* Dataset excerpts
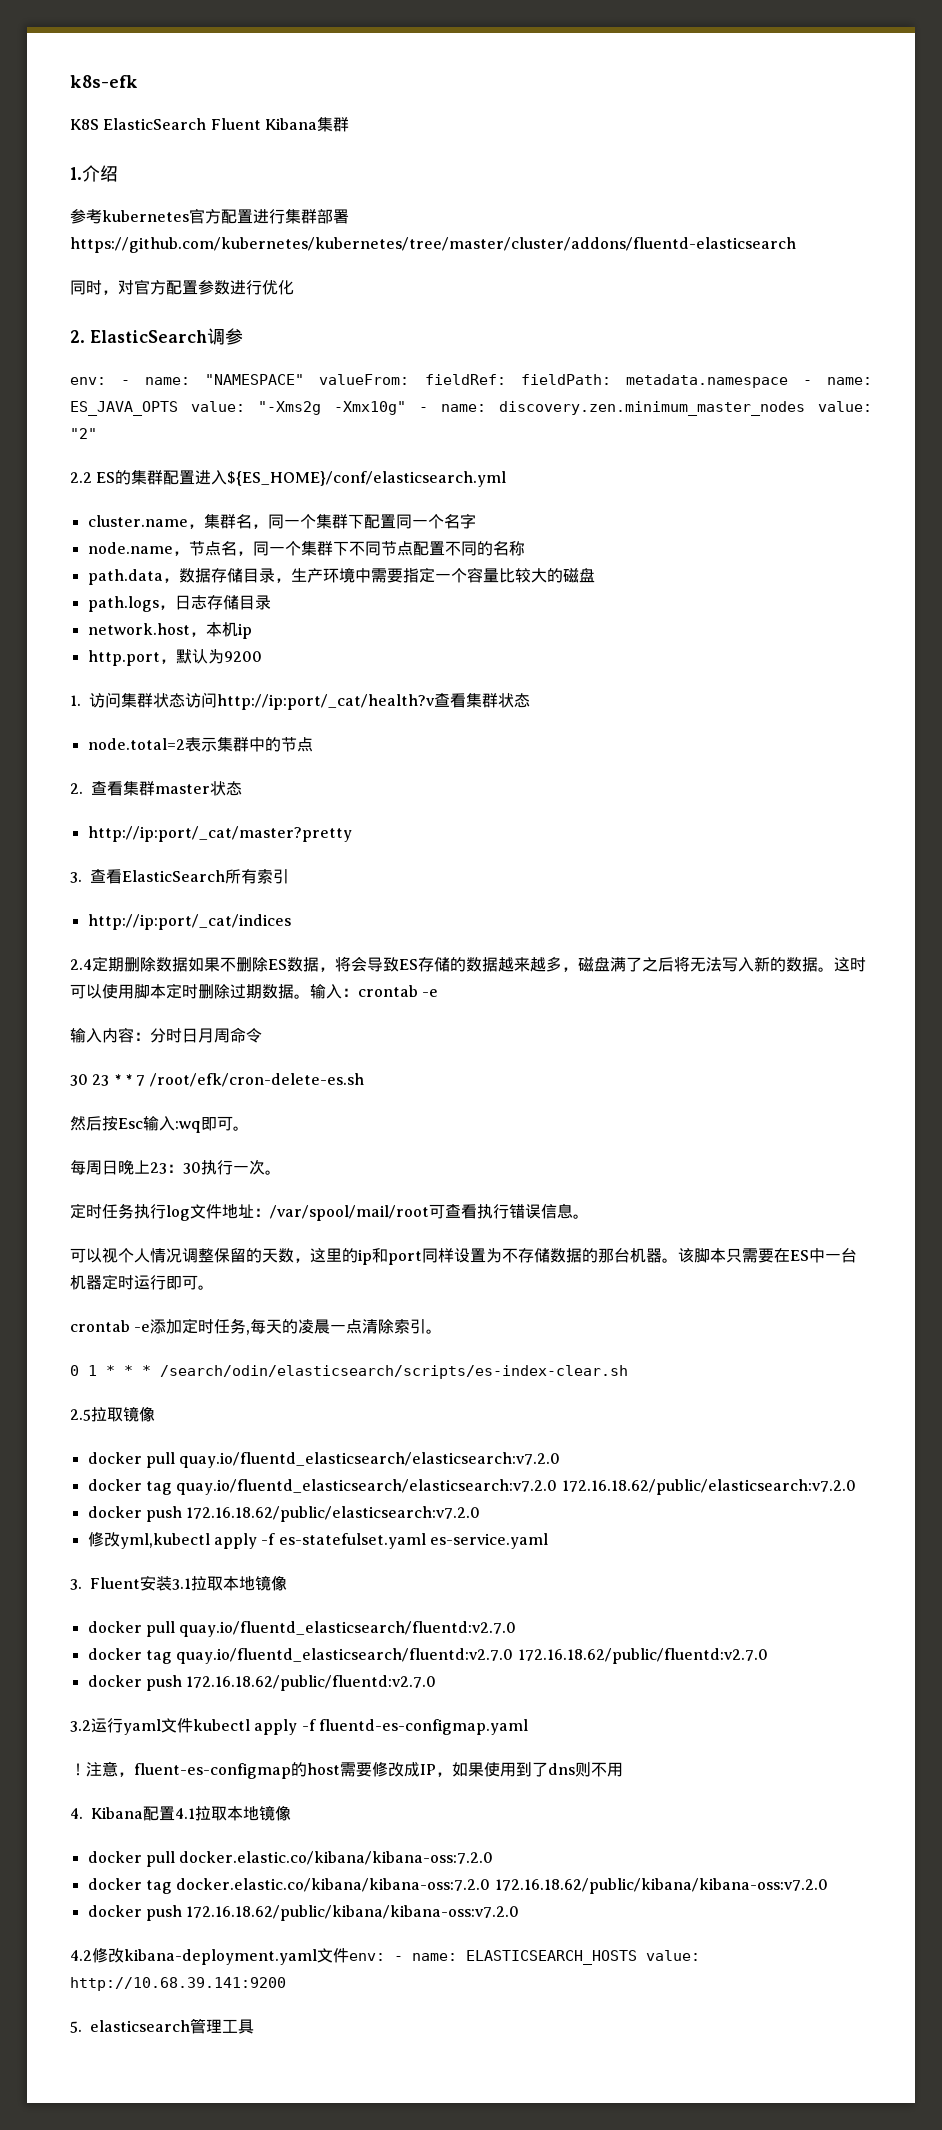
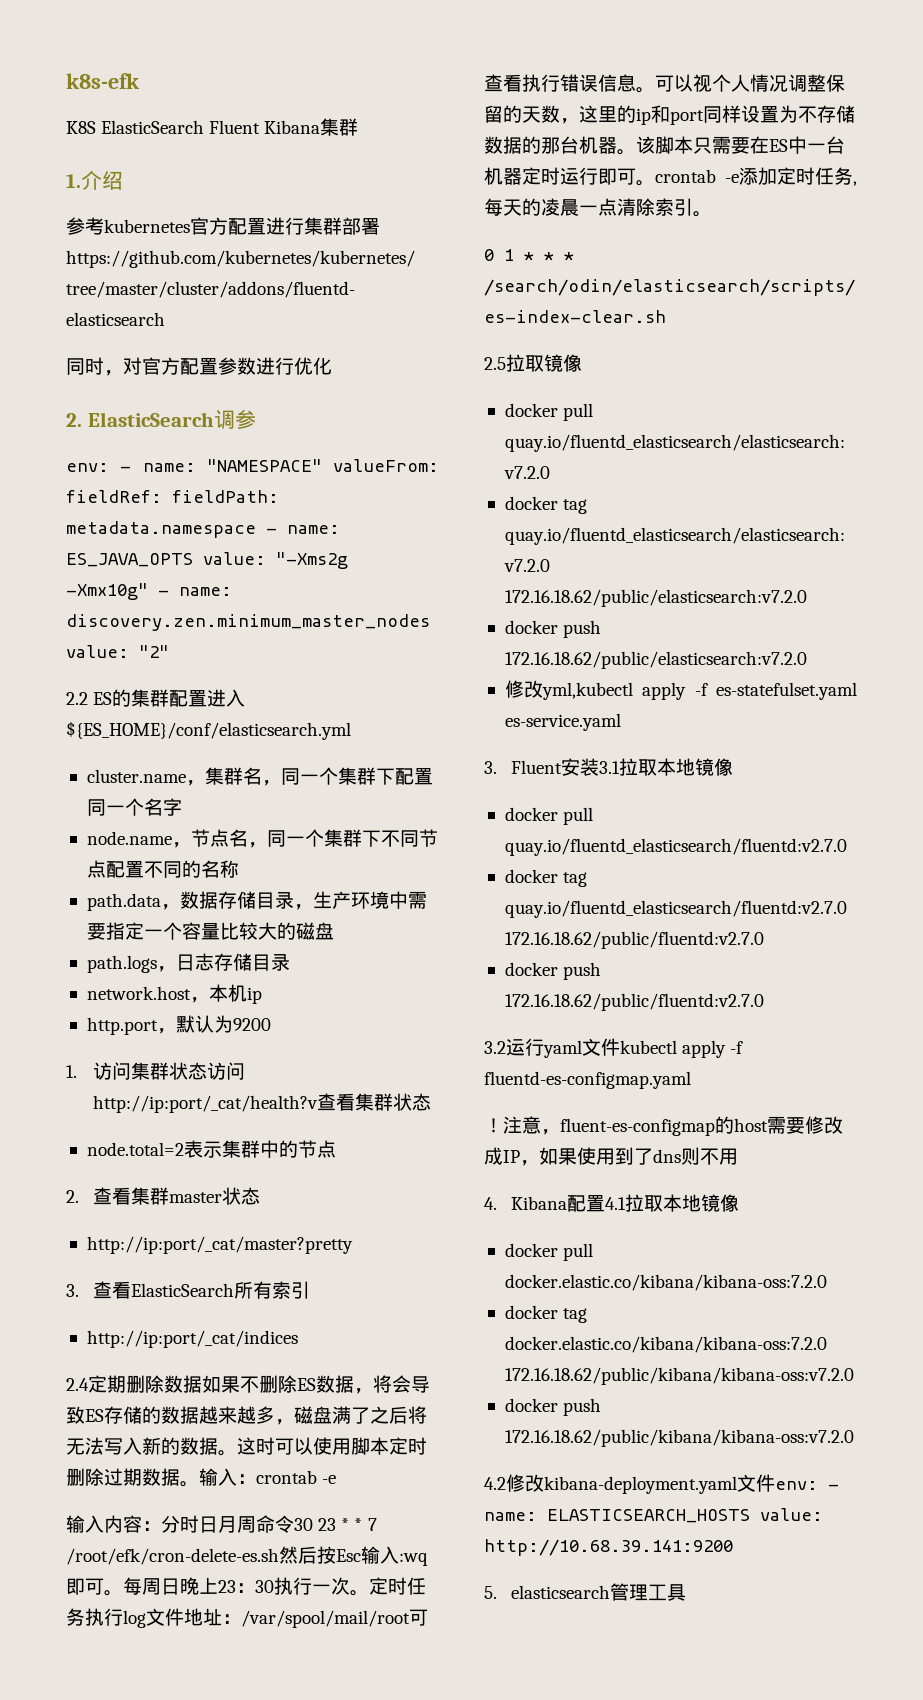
- 输入内容：分时日月周命令
- 30 23 * * 7 /root/efk/cron-delete-es.sh
- 然后按Esc输入:wq即可。
- 每周日晚上23：30执行一次。
- 定时任务执行log文件地址：/var/spool/mail/root可查看执行错误信息。
- 可以视个人情况调整保留的天数，这里的ip和port同样设置为不存储数据的那台机器。
+ 输入内容：分时日月周命令30 23 * * 7 /root/efk/cron-delete-es.sh然后按Esc输入:wq即可。每周日晚上23：30执行一次。定时任务执行log文件地址：/var/spool/mail/root可查看执行错误信息。可以视个人情况调整保留的天数，这里的ip和port同样设置为不存储数据的那台机器。
- 该脚本只需要在ES中一台机器定时运行即可。
- crontab -e添加定时任务,每天的凌晨一点清除索引。
+ 该脚本只需要在ES中一台机器定时运行即可。crontab -e添加定时任务,每天的凌晨一点清除索引。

* The task
Begin with the line containing "- 可以视个人情况调整保留的" and retype it and each line after it through the end of the records, keeping them exact and including nothing more.

* The completed task
- 可以视个人情况调整保留的天数，这里的ip和port同样设置为不存储数据的那台机器。
+ 输入内容：分时日月周命令30 23 * * 7 /root/efk/cron-delete-es.sh然后按Esc输入:wq即可。每周日晚上23：30执行一次。定时任务执行log文件地址：/var/spool/mail/root可查看执行错误信息。可以视个人情况调整保留的天数，这里的ip和port同样设置为不存储数据的那台机器。
- 该脚本只需要在ES中一台机器定时运行即可。
- crontab -e添加定时任务,每天的凌晨一点清除索引。
+ 该脚本只需要在ES中一台机器定时运行即可。crontab -e添加定时任务,每天的凌晨一点清除索引。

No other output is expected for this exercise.